Italy Investors Turn a Blind Eye to Politics as Bonds Seen Cheap
(Bloomberg) -- Italy’s bond investors are looking beyond heightened political risks as cheap valuations on the nation’s debt relative to its peers make it attractive.
Bondholders are justifying buying Italian securities on the back of improving economic growth and the recently formed grand coalition in Germany, which boosts the prospects for euro-area integration, according to Rabobank International. HSBC Holdings Plc would likely be among those buyers.
While Italian 10-year securities slipped Monday after reports that Matteo Salvini, leader of the League party, would start talks with the head of the Five Star Movement Luigi Di Maio, yields are lower than before Italy’s March 4 election. The yield touched the lowest since mid-December last week, thanks in part to the relative cheapness versus Spanish bonds.

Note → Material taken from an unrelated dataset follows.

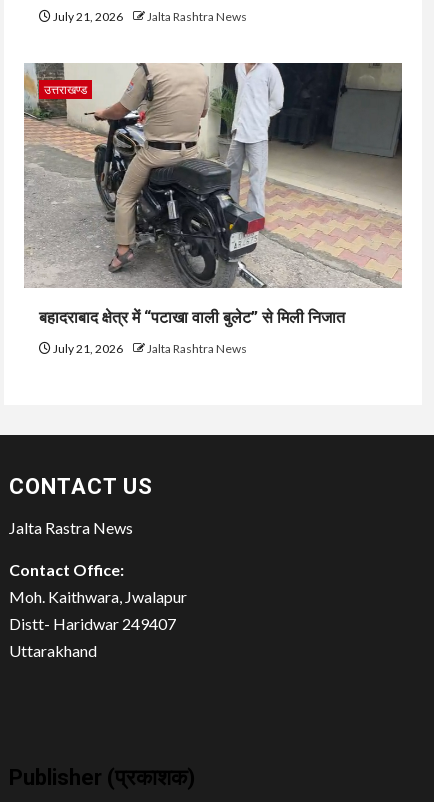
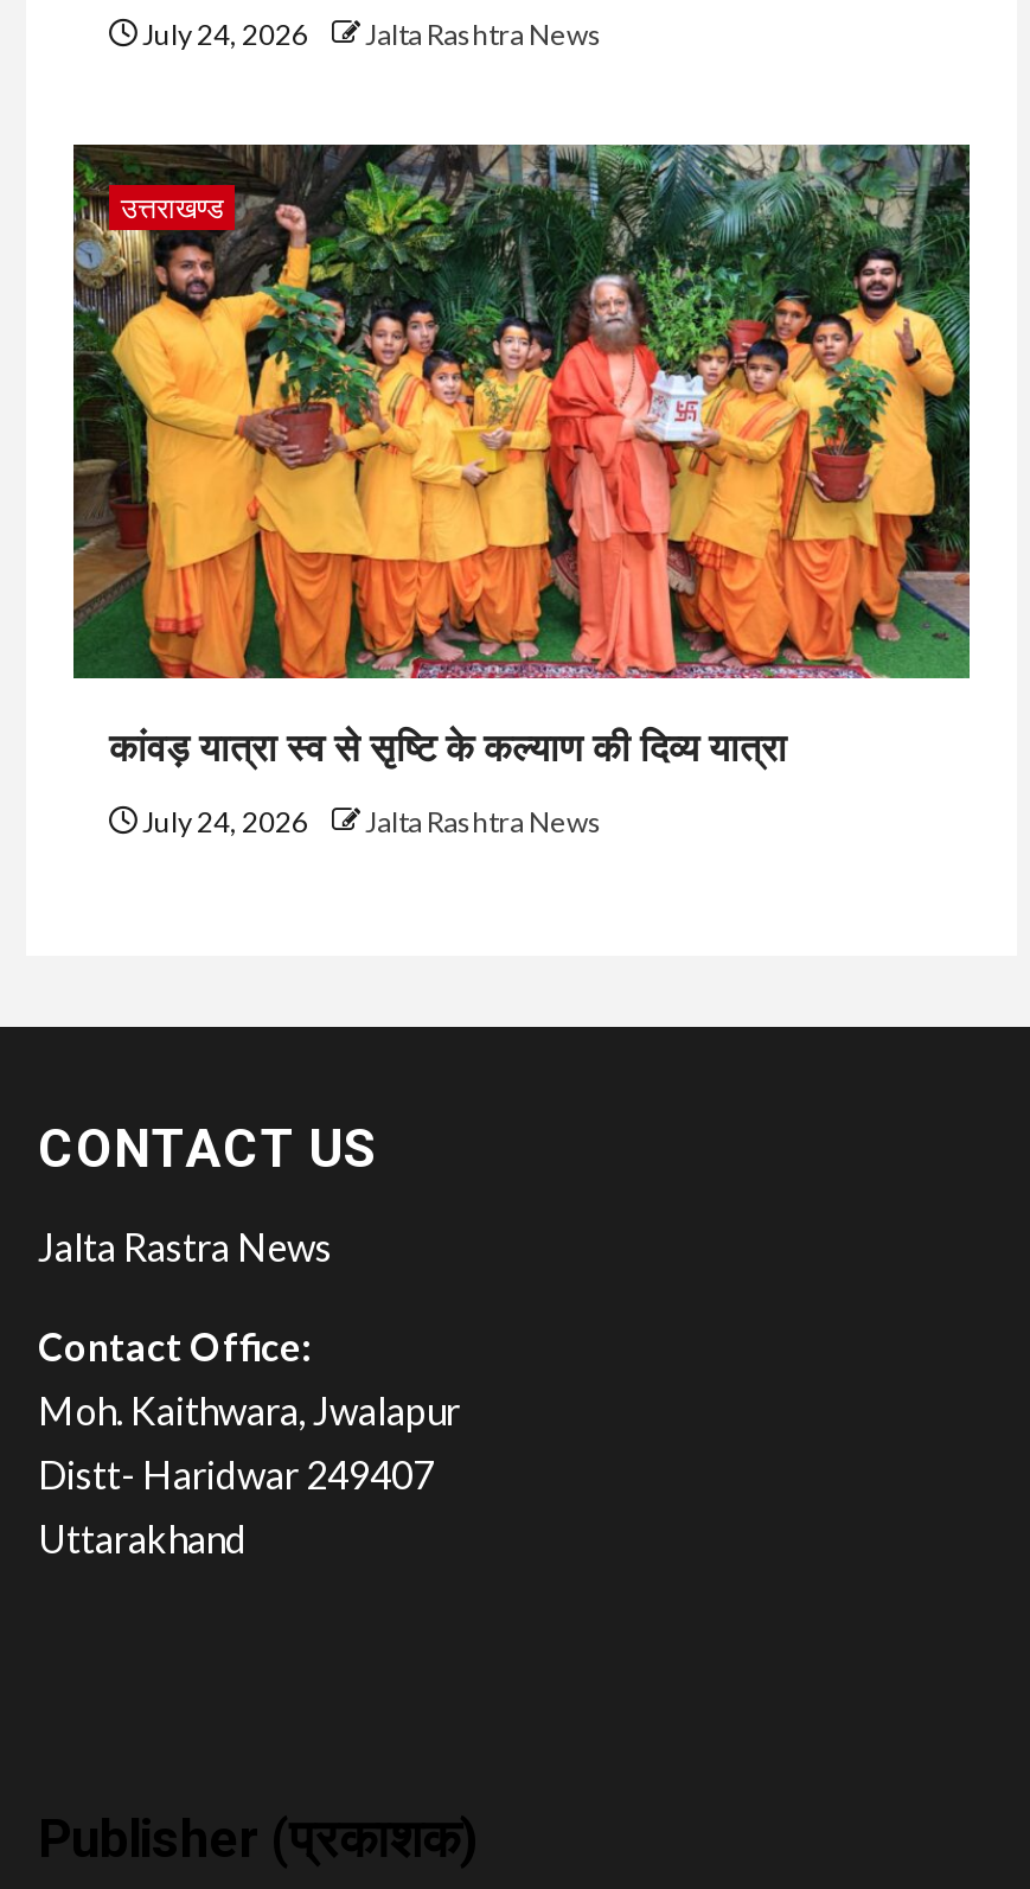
[51,9,247,24] July 21, 2026 Jalta Rashtra News -> [137,17,602,52] July 24, 2026 Jalta Rashtra News
[23,62,403,327] [image] | बहादराबाद क्षेत्र में “पटाखा वाली बुलेट” से मिली निजात -> [71,142,972,771] [image] | कांवड़ यात्रा स्व से सृष्टि के कल्याण की दिव्य यात्रा
[51,341,247,356] July 21, 2026 Jalta Rashtra News -> [137,804,602,840] July 24, 2026 Jalta Rashtra News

“The uncomfortable upshot of this analysis, however, is the fact that it leaves one flying blind,” Rabobank strategists led by Richard McGuire wrote in a note to clients. “This leaves us feeling conflicted with political issues arguing in favor of a wider BTP-bund spread, but the primacy of carry and a hard-to-measure investor bias meaning a further tightening cannot be ruled out.”
Italy’s 10-year yield spread over Germany narrowed two basis points to 137 basis points as of 8:08 a.m. in London. The yield premium over comparable Spanish bonds, at 65 basis points, the widest level since July. The next test of investors’ appetite for Italian securities may come Wednesday, when the nation is scheduled to auction debt including as much as 3 billion euros ($3.7 billion) of 10-year bonds.
An outcome in which non-mainstream parties help form a government was perceived as the worst for bond investors before the vote, predicted to widen the 10-year yield spread over Germany to 260 basis points, according to a Bloomberg survey.
For HSBC, political uncertainty doesn’t pose a broader threat to the wider euro-area project, and therefore limits much further upside in Italian yields, while the rally in Spanish bonds may be topping out as yields draw closer to semi-core countries, such as France.
“Italy is cheap compared to Spain,” HSBC’s global head of fixed-income research Steven Major told Bloomberg Television. “There isn’t a threat to the EMU project, or in terms of Italy’s membership and that’s what really matters. I would be looking more to be a buyer on weakness.”